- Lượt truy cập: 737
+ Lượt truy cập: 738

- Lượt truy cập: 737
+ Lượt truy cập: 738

________________________

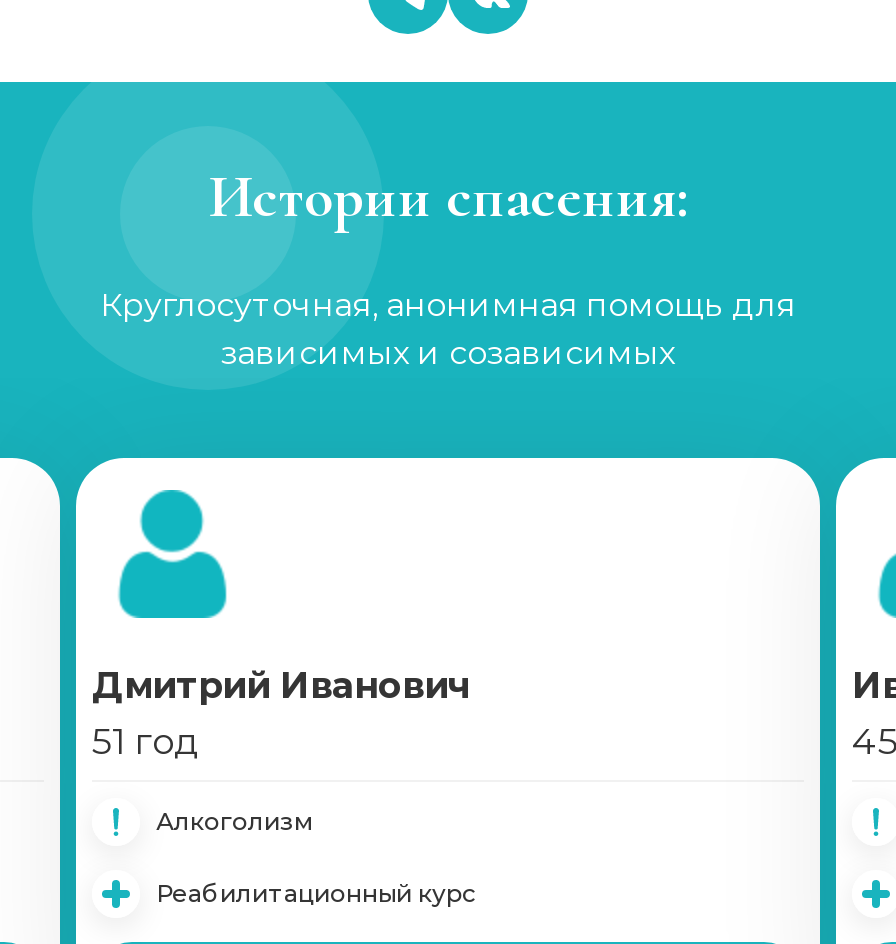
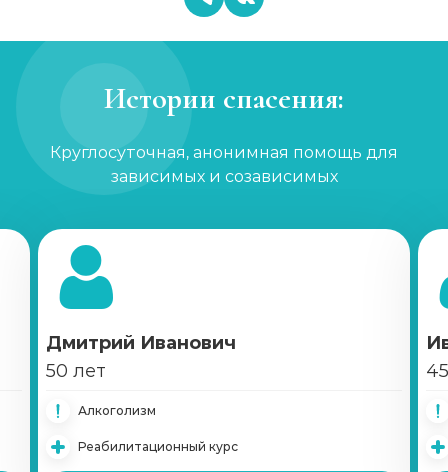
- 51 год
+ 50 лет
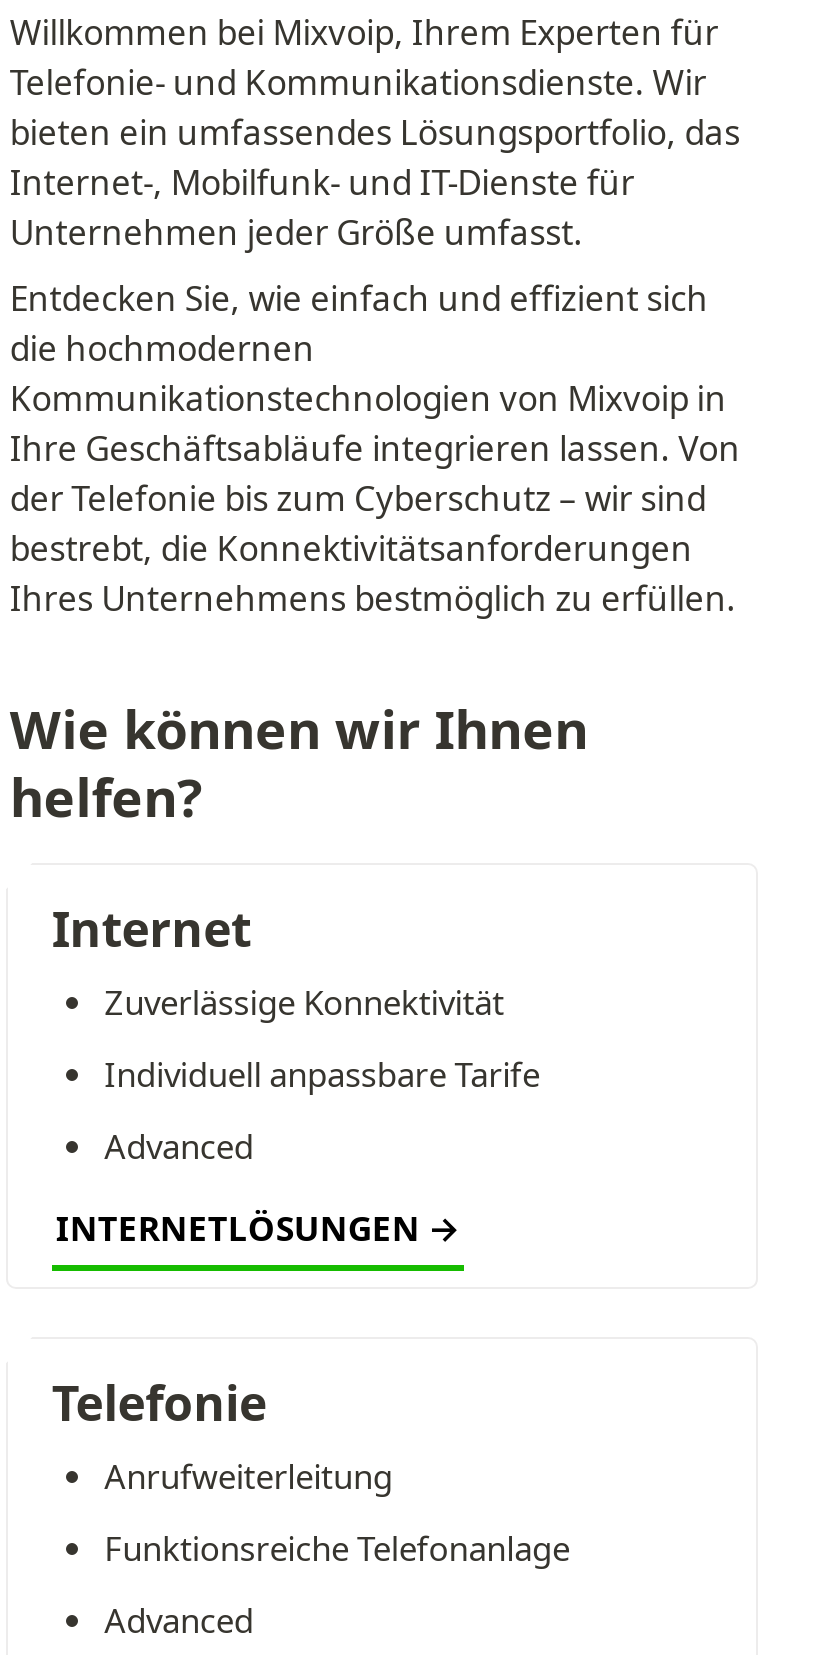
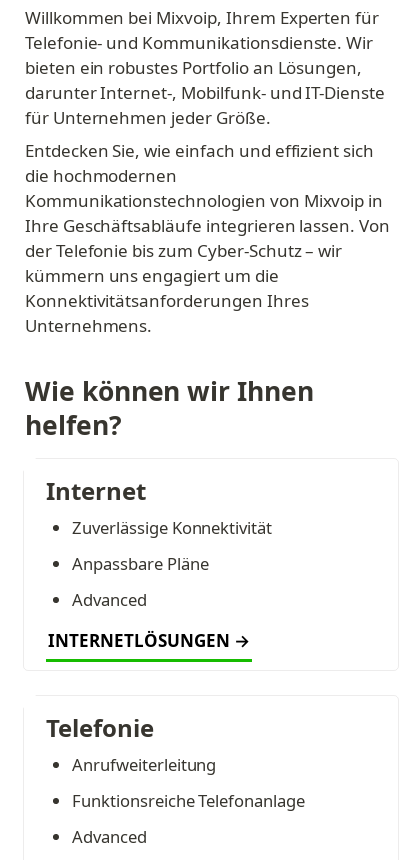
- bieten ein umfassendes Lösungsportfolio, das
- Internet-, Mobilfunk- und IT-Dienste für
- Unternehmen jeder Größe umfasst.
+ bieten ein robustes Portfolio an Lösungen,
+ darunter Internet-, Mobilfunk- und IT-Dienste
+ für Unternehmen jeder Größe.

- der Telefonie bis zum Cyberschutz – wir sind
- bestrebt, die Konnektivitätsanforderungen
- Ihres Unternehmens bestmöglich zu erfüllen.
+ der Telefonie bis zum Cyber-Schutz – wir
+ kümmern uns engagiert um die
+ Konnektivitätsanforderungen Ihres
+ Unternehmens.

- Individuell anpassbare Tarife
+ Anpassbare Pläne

________________________

WHAT YOU ARE ASKED TO DO -> Return exactly, and only, the lines above starting at the line that contains "bieten ein robustes" and ending at the line that contains "Cyber-Schutz – wir".

TASK RESULT ->
+ bieten ein robustes Portfolio an Lösungen,
+ darunter Internet-, Mobilfunk- und IT-Dienste
+ für Unternehmen jeder Größe.

- der Telefonie bis zum Cyberschutz – wir sind
- bestrebt, die Konnektivitätsanforderungen
- Ihres Unternehmens bestmöglich zu erfüllen.
+ der Telefonie bis zum Cyber-Schutz – wir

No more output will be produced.